WHAT TO WORK ON =
Reproduce the section of the listing that begins at the line containing "New inch pink - new, silver: 2251" and finishes at the line containing "total: 13524.49 -> 13030.84". Include both end lines and nothing beyond them.

SUPPLIED INFORMATION =
--------------------------------------------------

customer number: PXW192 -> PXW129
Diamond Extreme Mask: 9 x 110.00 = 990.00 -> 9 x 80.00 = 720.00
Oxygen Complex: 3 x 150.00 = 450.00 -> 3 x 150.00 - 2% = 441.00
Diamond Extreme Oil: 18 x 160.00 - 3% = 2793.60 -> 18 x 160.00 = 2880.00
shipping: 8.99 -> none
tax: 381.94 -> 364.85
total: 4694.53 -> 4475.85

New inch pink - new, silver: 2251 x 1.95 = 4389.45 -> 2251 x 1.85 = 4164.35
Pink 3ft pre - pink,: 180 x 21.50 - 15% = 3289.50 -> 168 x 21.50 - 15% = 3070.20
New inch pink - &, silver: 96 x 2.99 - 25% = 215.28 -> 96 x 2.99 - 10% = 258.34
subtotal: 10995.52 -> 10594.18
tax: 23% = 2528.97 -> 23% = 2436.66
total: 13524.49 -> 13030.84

--------------------------------------------------

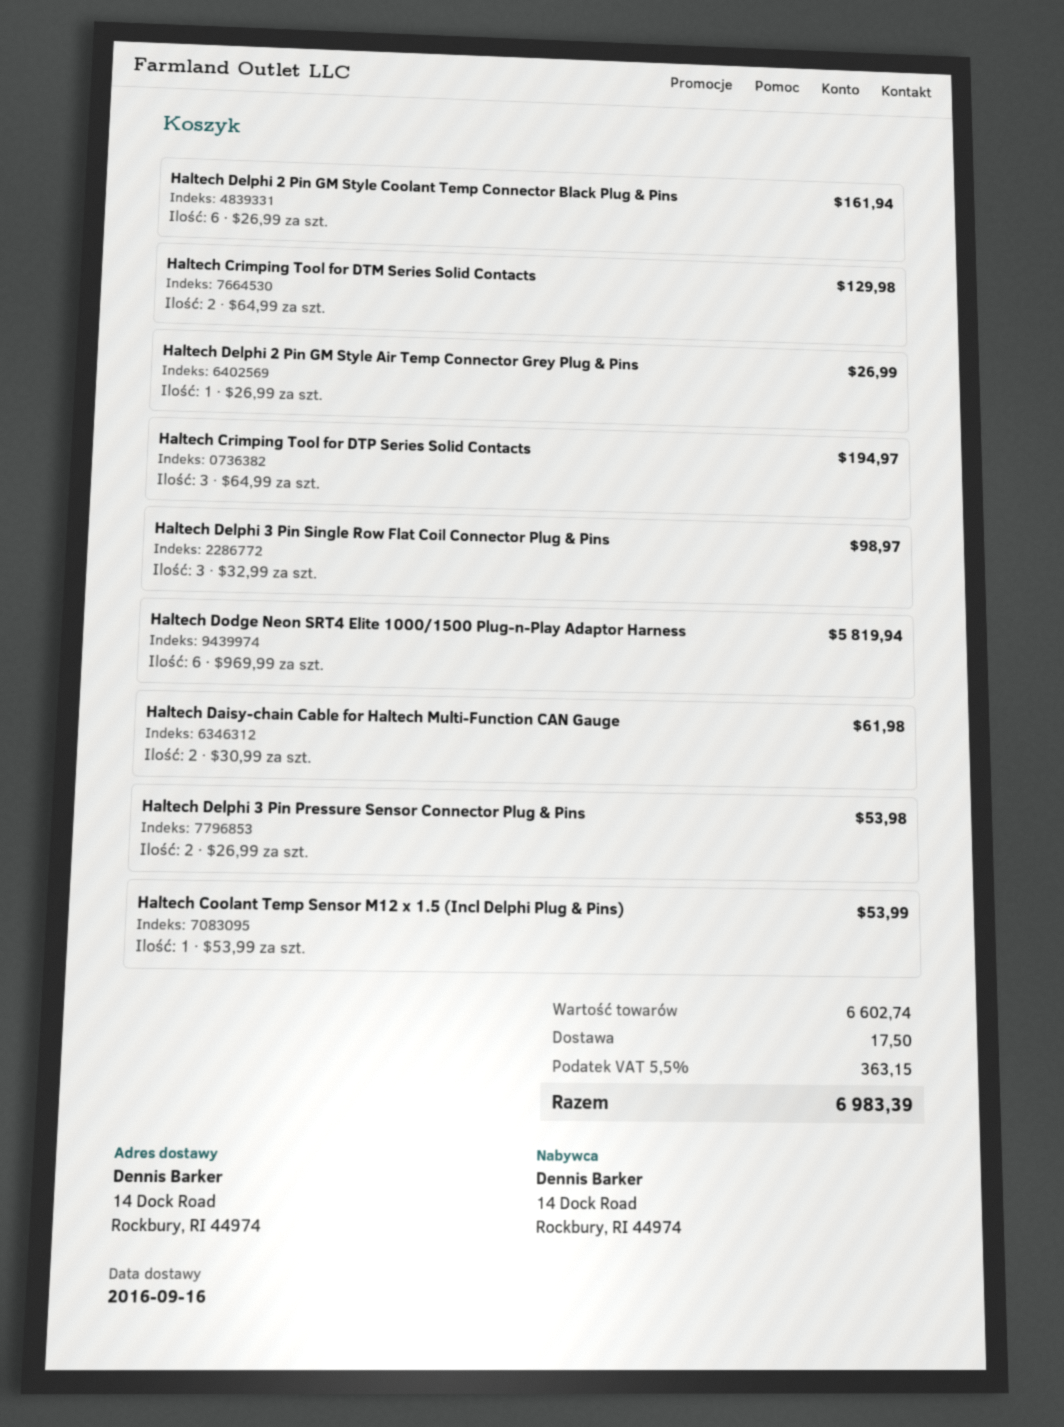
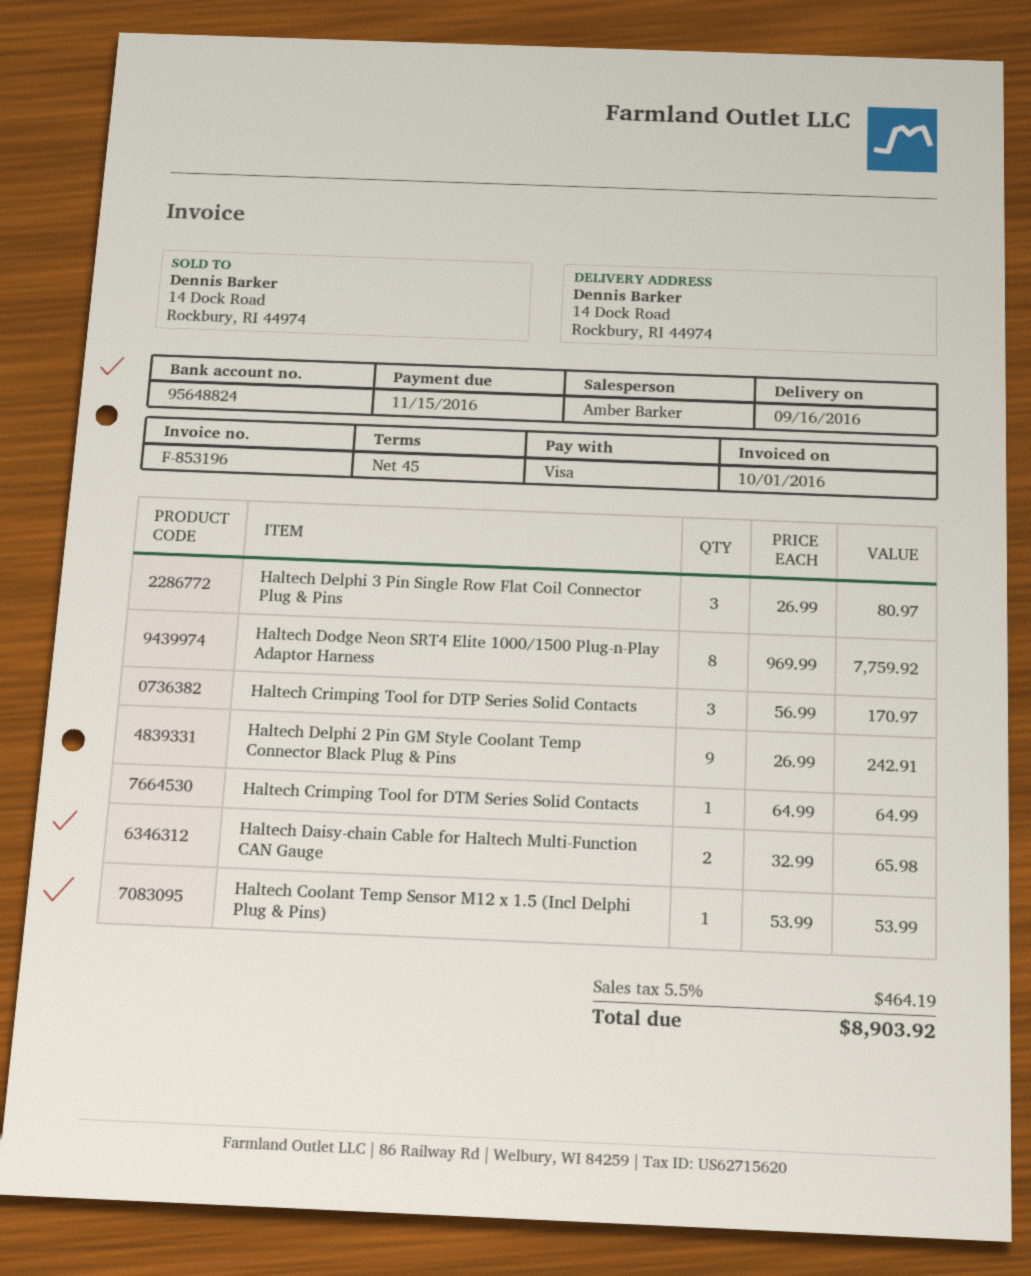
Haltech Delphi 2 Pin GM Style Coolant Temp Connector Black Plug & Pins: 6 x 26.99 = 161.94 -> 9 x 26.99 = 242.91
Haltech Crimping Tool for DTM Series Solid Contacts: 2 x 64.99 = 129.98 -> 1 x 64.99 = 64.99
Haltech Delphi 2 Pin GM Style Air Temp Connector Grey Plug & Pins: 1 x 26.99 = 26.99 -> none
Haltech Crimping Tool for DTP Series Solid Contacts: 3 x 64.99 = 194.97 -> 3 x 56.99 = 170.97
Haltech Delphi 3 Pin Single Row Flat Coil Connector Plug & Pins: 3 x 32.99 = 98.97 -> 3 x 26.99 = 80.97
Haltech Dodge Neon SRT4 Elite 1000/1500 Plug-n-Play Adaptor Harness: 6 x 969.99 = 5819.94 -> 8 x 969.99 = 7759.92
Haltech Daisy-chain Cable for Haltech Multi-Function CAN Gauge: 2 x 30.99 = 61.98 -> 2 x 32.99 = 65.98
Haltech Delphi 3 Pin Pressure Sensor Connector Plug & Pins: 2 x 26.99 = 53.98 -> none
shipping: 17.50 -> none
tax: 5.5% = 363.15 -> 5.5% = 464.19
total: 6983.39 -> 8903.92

--------------------------------------------------

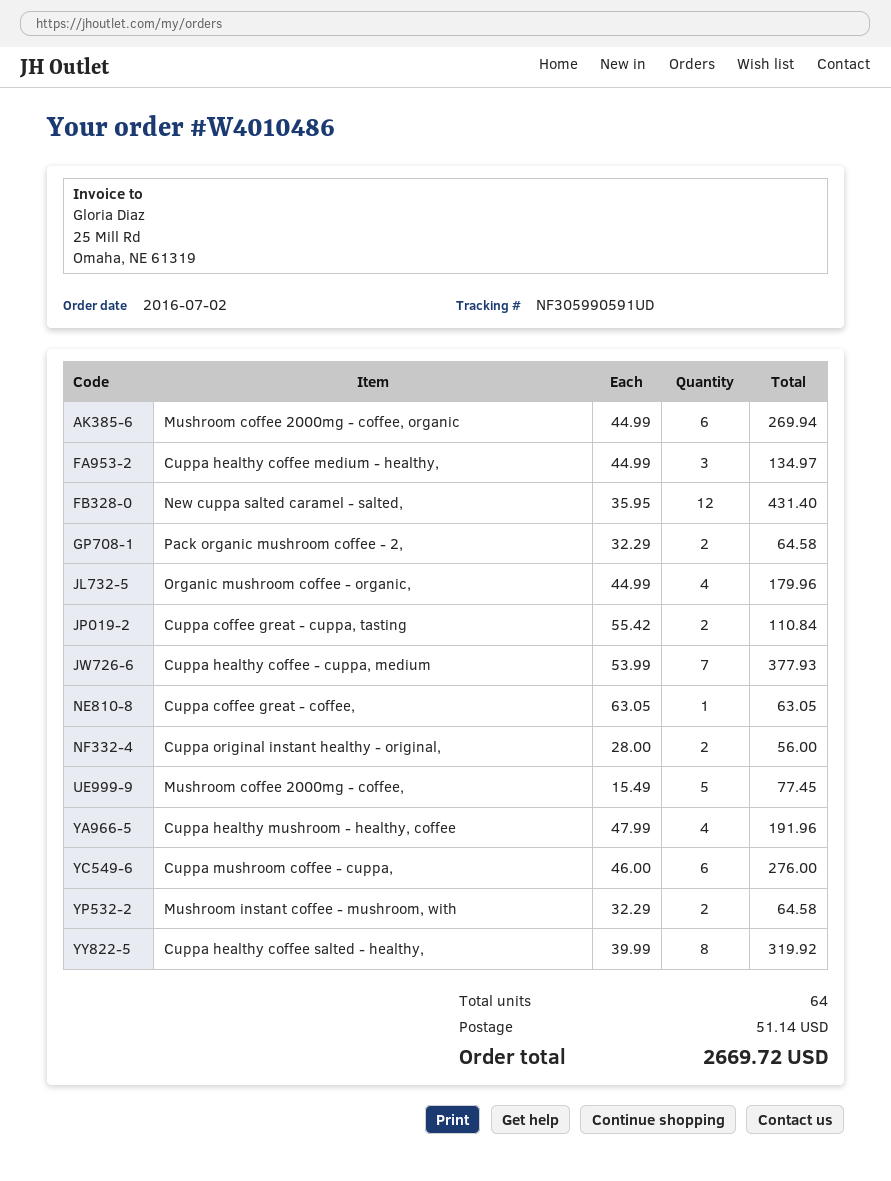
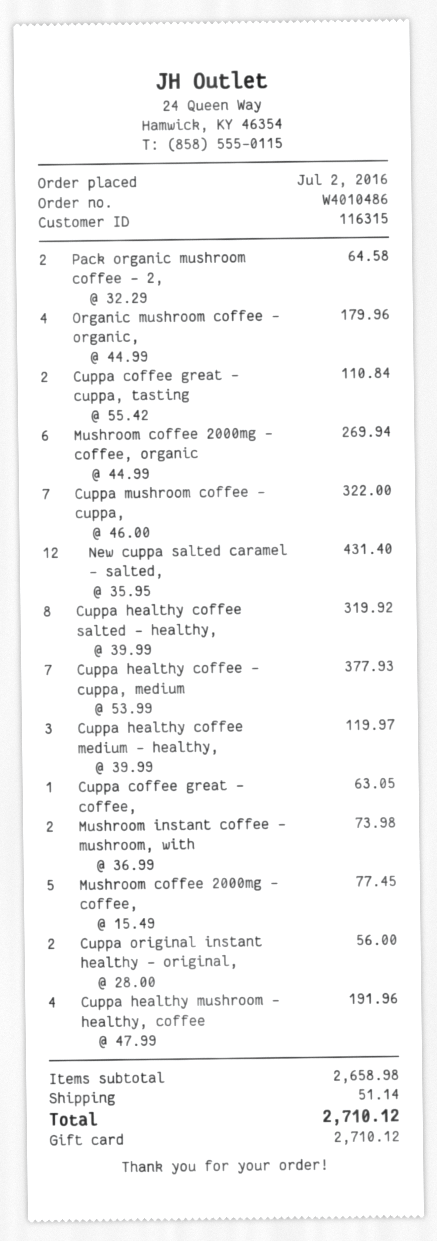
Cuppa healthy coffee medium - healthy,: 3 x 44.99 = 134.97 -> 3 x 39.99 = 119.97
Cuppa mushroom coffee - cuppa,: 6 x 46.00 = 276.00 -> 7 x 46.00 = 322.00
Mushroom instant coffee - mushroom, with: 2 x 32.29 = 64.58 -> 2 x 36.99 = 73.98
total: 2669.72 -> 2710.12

--------------------------------------------------

YOUR RESPONSE =
New inch pink - new, silver: 2251 x 1.95 = 4389.45 -> 2251 x 1.85 = 4164.35
Pink 3ft pre - pink,: 180 x 21.50 - 15% = 3289.50 -> 168 x 21.50 - 15% = 3070.20
New inch pink - &, silver: 96 x 2.99 - 25% = 215.28 -> 96 x 2.99 - 10% = 258.34
subtotal: 10995.52 -> 10594.18
tax: 23% = 2528.97 -> 23% = 2436.66
total: 13524.49 -> 13030.84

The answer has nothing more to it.